Production editor Matt Merritt writes:

I was on holiday last week, so managed to get out and about and do a fair bit of birding. There was a definite feeling of spring in the air, and I had high hopes of finding a few waders on the move through my local patch, plus filling in some strangely elusive year ticks (where have all the local Little Grebes gone?). I had a loose schedule of local gravel pits, pools, etc planned.

One of the best things about birding, though, is that it springs its best moments on you just when you’re least expecting them. On Monday, I was strolling back to my house from the nearby leisure centre, and was moderately alert for raptors, having noticed the Jackdaws, Rooks and Woodpigeons getting a bit noisy and edgy. Nothing was in sight, though, so I strolled on and was about to turn the corner into my road (pictured above). Suddenly, above the trees in Whitwick churchyard, there were two soaring Sparrowhawks, one of them an impressively large female, and the other a much smaller male. As I watched, the female dropped like a stone into the trees, while the male swept in a shallower dive across the road towards me, scattering pigeons and Jackdaws as he came. Woodpigeons, of course, are hopelessly slow off the mark, and the hunter streaked towards one, gaining all the time.

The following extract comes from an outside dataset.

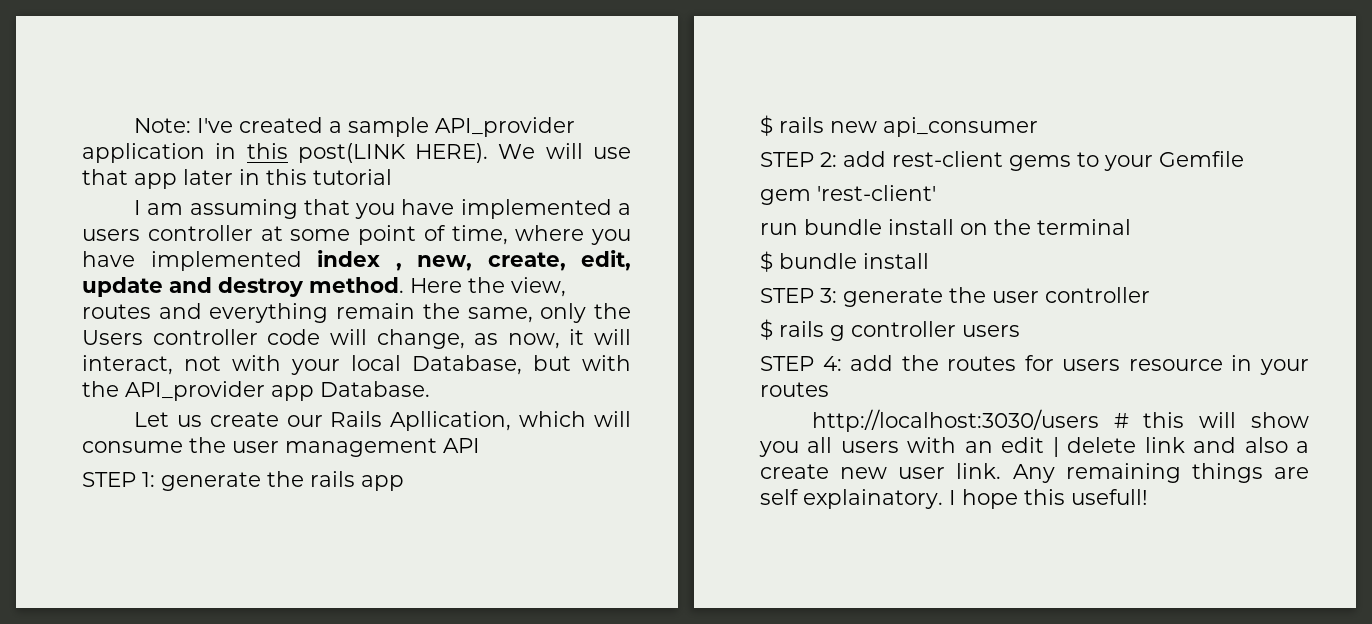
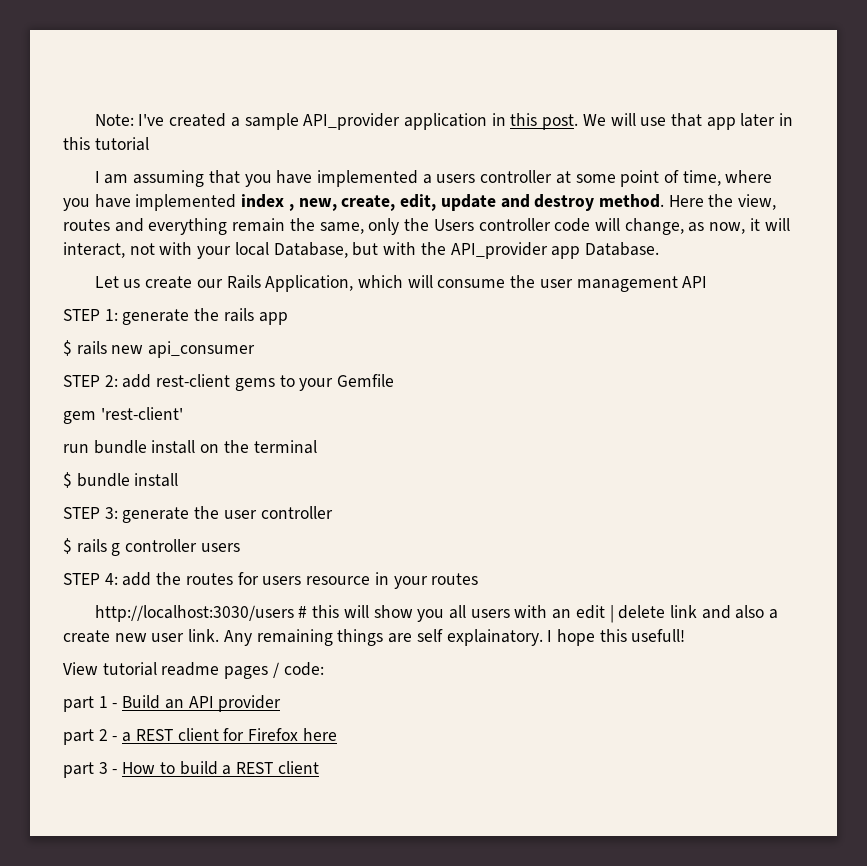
[297,143,489,163] post(LINK HERE). -> [542,114,579,130] post.
[390,411,512,431] Apllication, -> [265,275,354,292] Application,
(1148, 497) none -> [63,662,324,679] [63,695,282,712] [63,728,337,745] [63,761,319,778] // View tutorial readme pages / code: // part 1 - Build an API provider // part 2 - a REST client for Firefox here // part 3 - How to build a REST client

I braced myself for the collision a few yards ahead of me, expecting a sickening thump and a cloud of feathers, but at the last moment he slammed the brakes on and glided gently over the pigeon’s head, clearly having realised at the last moment that his quarry was just a bit bigger than he had thought.

Later that day, I was up at Charnwood Lodge, a Leicestershire and Rutland Wildlife Trust reserve a couple of miles away. On a blustery day, as it was, it can be a pretty bleak place, with the granite outcrops and bracken giving it far more of an upland feel than you might expect in the supposedly gently rolling East Midlands. In the woods around the little reservoir, tit and finch flocks were noisily moving around, and there was regular yaffling from a nearby Green Woodpecker. Best of all, though, was seeing two different pairs of Treecreepers. Presumably the breeding season was already getting into swing, because in both cases, two birds arrived on the same tree, then pursued each other up it in quick spirals like little clockwork toys.

As I made my way back towards the entrance, I made my usual stop to scan a particular bare tree on the edge of the reserve (pictured above). It often holds Great Spotted Woodpeckers (sure enough, one was there), as well as winter thrushes (again, my luck was in, with three Fieldfares and a couple of dozen Redwings). The field beyond, looking towards Mount St Bernard’s Abbey, is good for Red-legged Partridges and Yellowhammers. As I searched for them, my attention was caught by what looked like a large crow but quickly resolved itself into a Raven, increasingly familiar around Charnwood Forest. Quite apart from the sheer size, its cross shape in flight is distinctive, and it flew with power and grace, occasionally tumbling and rolling seemingly for the sheer pleasure of it. If I’d had any doubts as to its identity, they’d have been dispelled by the three loud ‘gronk’ calls it made as it headed towards the monastery (one friend has told me that they occasionally turn up there to look for scraps around the picnic tables). Where the cawing of crows and rooks immediately calls to mind gentle, typically British farmland, the croaking of Ravens says wild, untamed landscapes, and even something supernatural.

So, the waders remained elusive, save for four flyover Oystercatchers and a solitary Redshank at Cossington Meadows later in the week, but they can wait. Sometimes you just have to take what’s on offer.